The set of steps are defined in the outline()
, which defines a succinct summary of the logical steps that the workchain will perform.
class SimpleWorkChain(plumpy.WorkChain):
@classmethod
def define(cls, spec):
super().define(spec)
spec.outline(
cls.step1,
cls.step2,
)
def step1(self):
print('step1')
def step2(self):
print('step2')
workchain = SimpleWorkChain()
output = workchain.execute()
step1
step2
Conditionals¶
The outline
can contain more than just a list of steps.
It allows for “conditionals” which should return a truthy value to indicate if the nested steps should be run.
For example, using the if_
conditional.
class IfWorkChain(plumpy.WorkChain):
@classmethod
def define(cls, spec):
super().define(spec)
spec.input('run', valid_type=bool)
spec.outline(
plumpy.if_(cls.if_step)(
cls.conditional_step
)
)
def if_step(self):
print(' if')
return self.inputs.run
def conditional_step(self):
print(' conditional')
workchain = IfWorkChain({"run": False})
print('execute False')
output = workchain.execute()
workchain = IfWorkChain({"run": True})
print('execute True')
output = workchain.execute()
execute False
if
execute True
if
conditional
The context and while conditional¶
The while_
conditional allows steps to be run multiple times.
To achieve this we need to define and iterate an internal variable.
It is important that these variables are saved on the WorkChain.ctx
attribute (an AttributesDict
), since this can be persisted in between steps as we will discuss later.
Important
Arbitrary WorkChain instance attributes will not be persisted.

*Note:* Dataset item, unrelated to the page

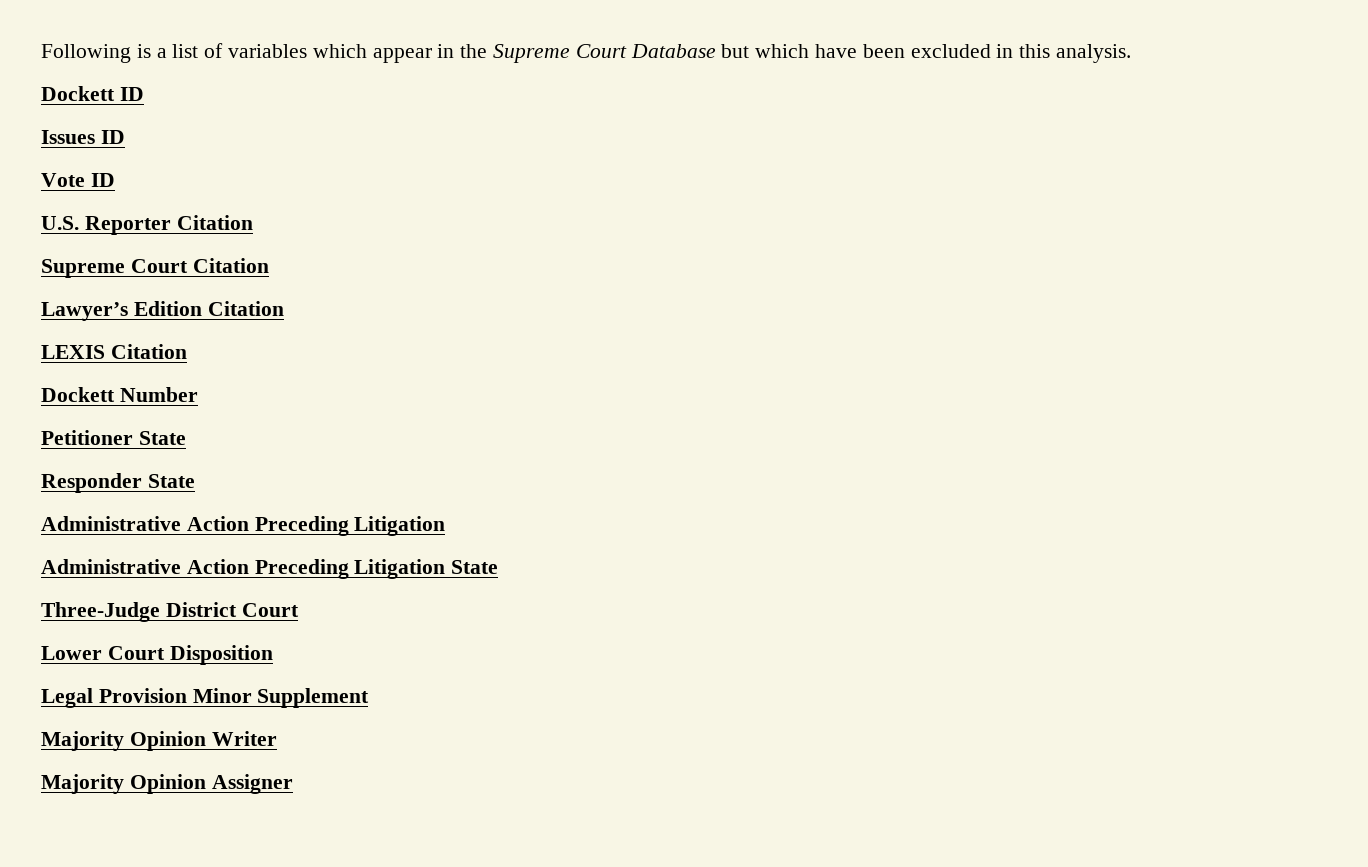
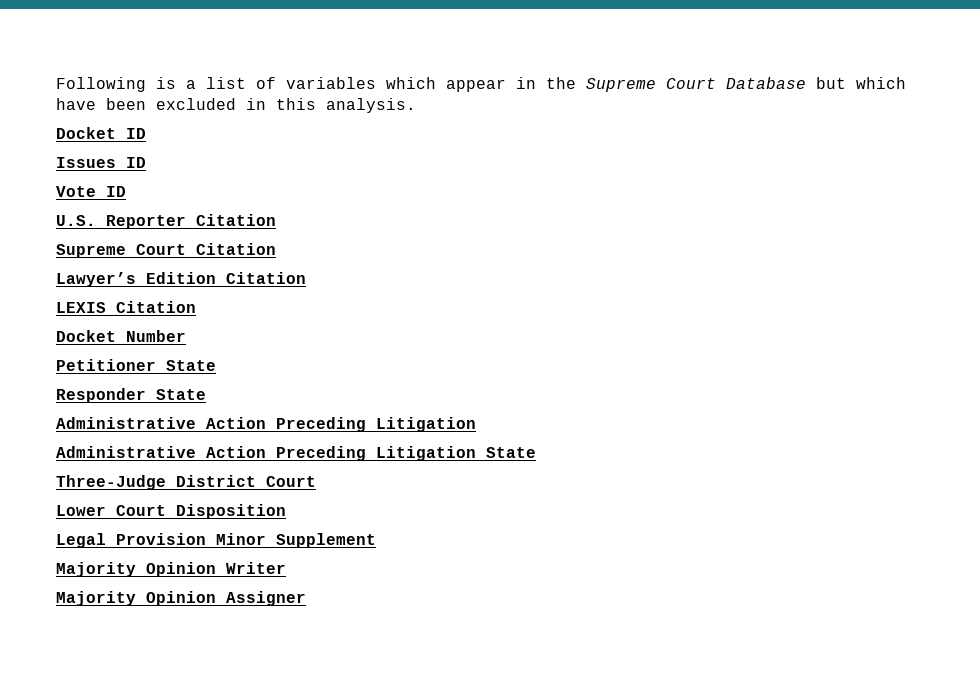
- Dockett ID
+ Docket ID
- Dockett Number
+ Docket Number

Internal variables should always be saved to self.ctx
.
class WhileWorkChain(plumpy.WorkChain):
@classmethod
def define(cls, spec):
super().define(spec)
spec.input('steps', valid_type=int, default=3)
spec.outline(
cls.init_step,
plumpy.while_(cls.while_step)(
cls.conditional_step
)
)
def init_step(self):
self.ctx.iterator = 0
def while_step(self):
self.ctx.iterator += 1
return (self.ctx.iterator <= self.inputs.steps)
def conditional_step(self):
print('step', self.ctx.iterator)
workchain = WhileWorkChain()
output = workchain.execute()
step 1
step 2
step 3
Interstep processes and asynchronicity¶
By default, each “non-terminal” step will return a Continue
command, to progress to the next step (as a RUNNING
state).
In terms of asynchronicity, this means that no step will relinquish control to the asyncio event loop.
By using the to_context
method though, we can add “awaitable” objects.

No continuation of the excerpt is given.